▶ [Work item]: Establish how many lines below contain the string "motor". Respond with that number alone.

-------------------------

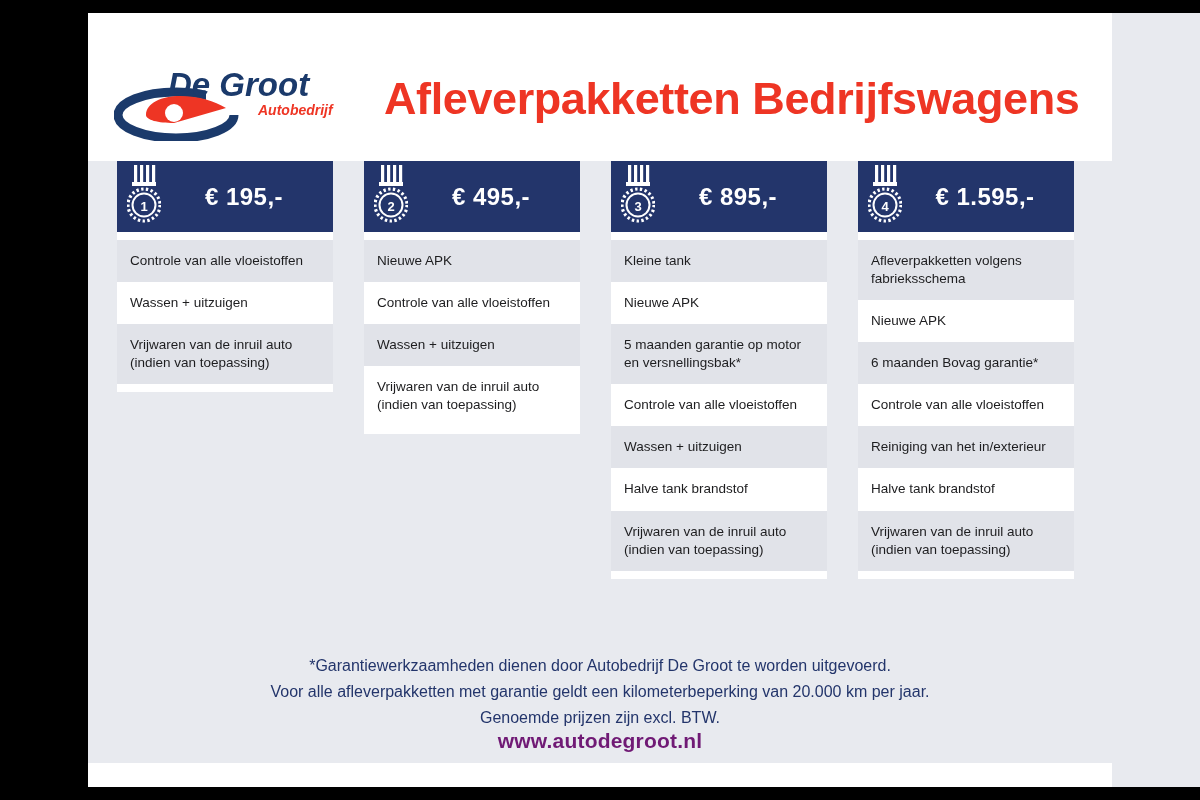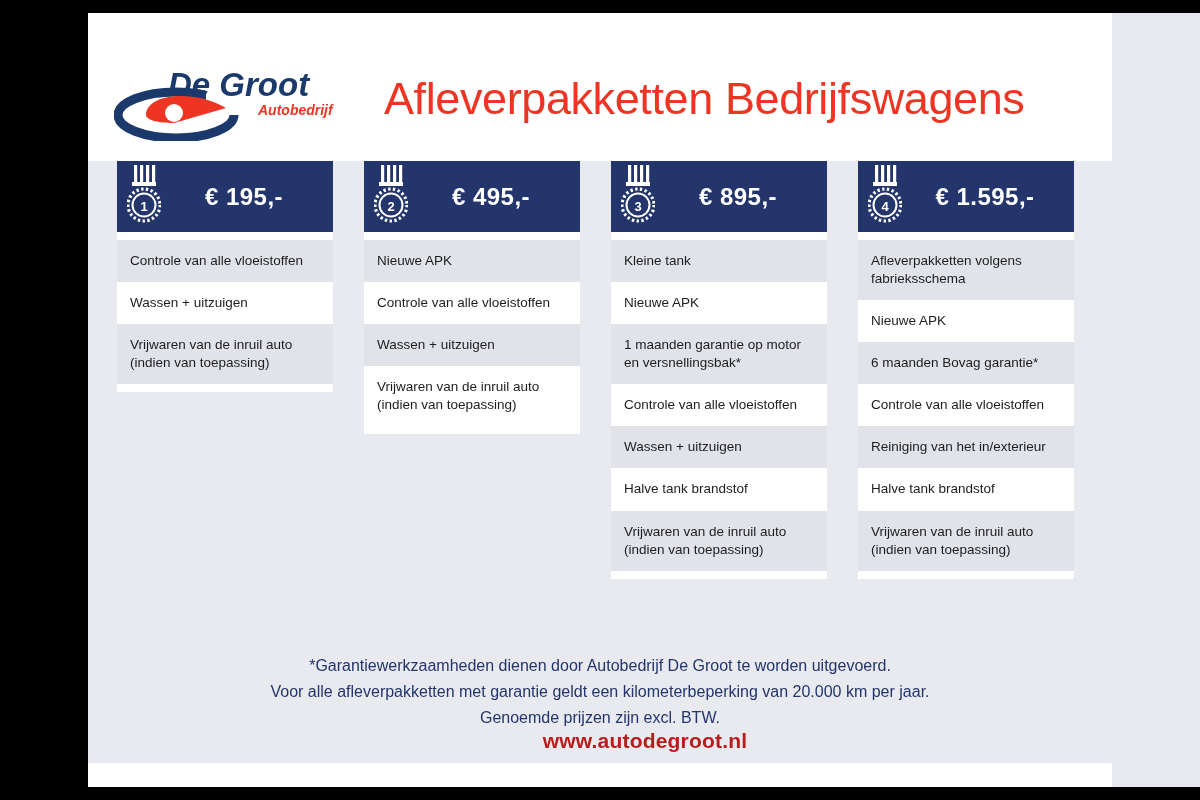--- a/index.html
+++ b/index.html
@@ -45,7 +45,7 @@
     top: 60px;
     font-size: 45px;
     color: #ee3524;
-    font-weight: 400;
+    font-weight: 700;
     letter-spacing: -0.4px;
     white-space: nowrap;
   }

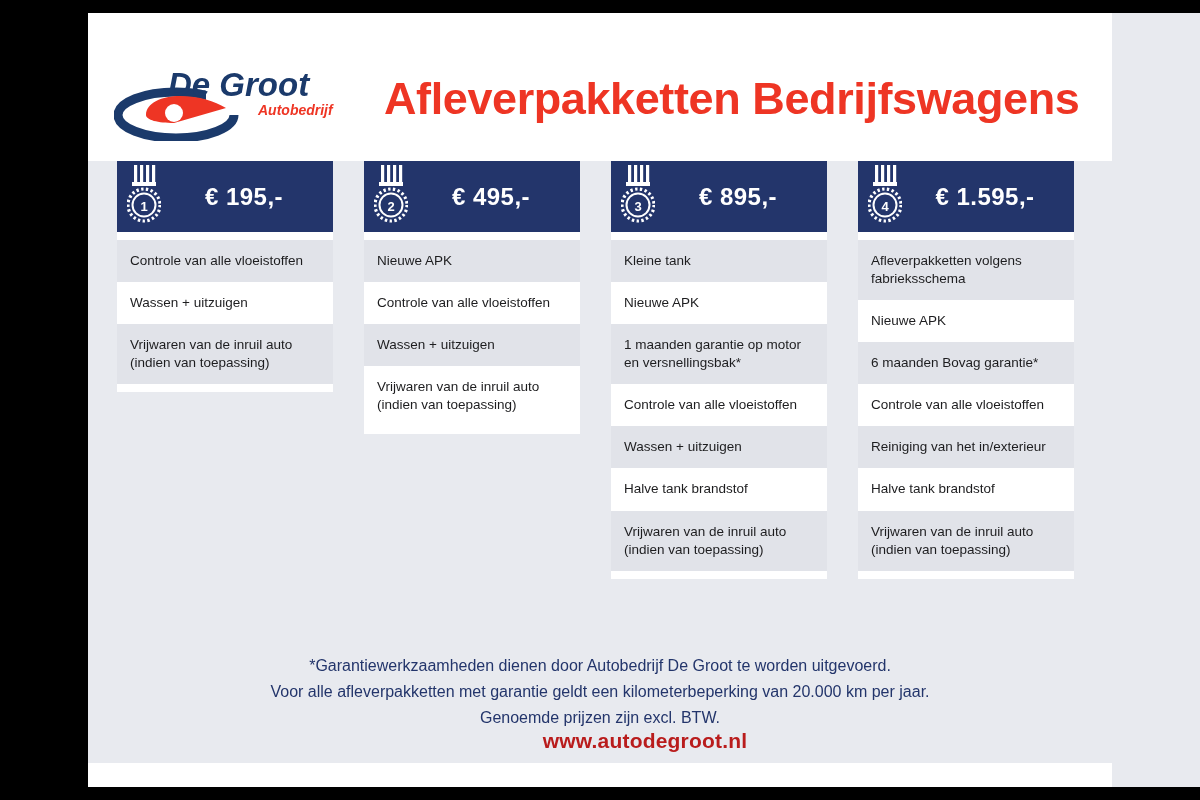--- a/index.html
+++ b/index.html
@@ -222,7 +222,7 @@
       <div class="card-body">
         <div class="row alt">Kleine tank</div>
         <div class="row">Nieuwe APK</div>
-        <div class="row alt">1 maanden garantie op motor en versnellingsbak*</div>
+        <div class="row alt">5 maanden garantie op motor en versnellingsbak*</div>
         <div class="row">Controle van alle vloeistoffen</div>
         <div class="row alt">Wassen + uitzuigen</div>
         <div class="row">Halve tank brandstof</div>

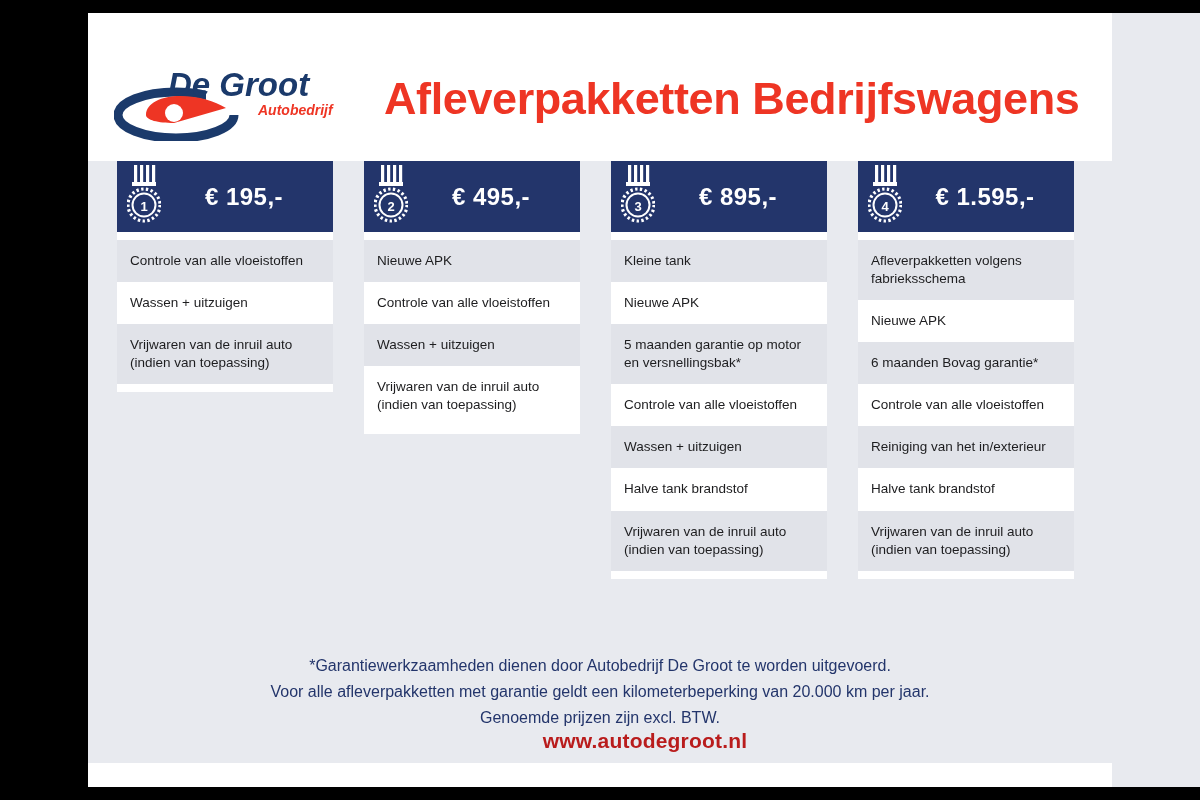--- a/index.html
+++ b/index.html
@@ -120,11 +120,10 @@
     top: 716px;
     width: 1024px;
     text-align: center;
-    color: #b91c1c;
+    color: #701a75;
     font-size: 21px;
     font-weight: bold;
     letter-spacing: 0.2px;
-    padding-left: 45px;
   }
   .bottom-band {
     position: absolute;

-------------------------

▶ [Solution below]: 2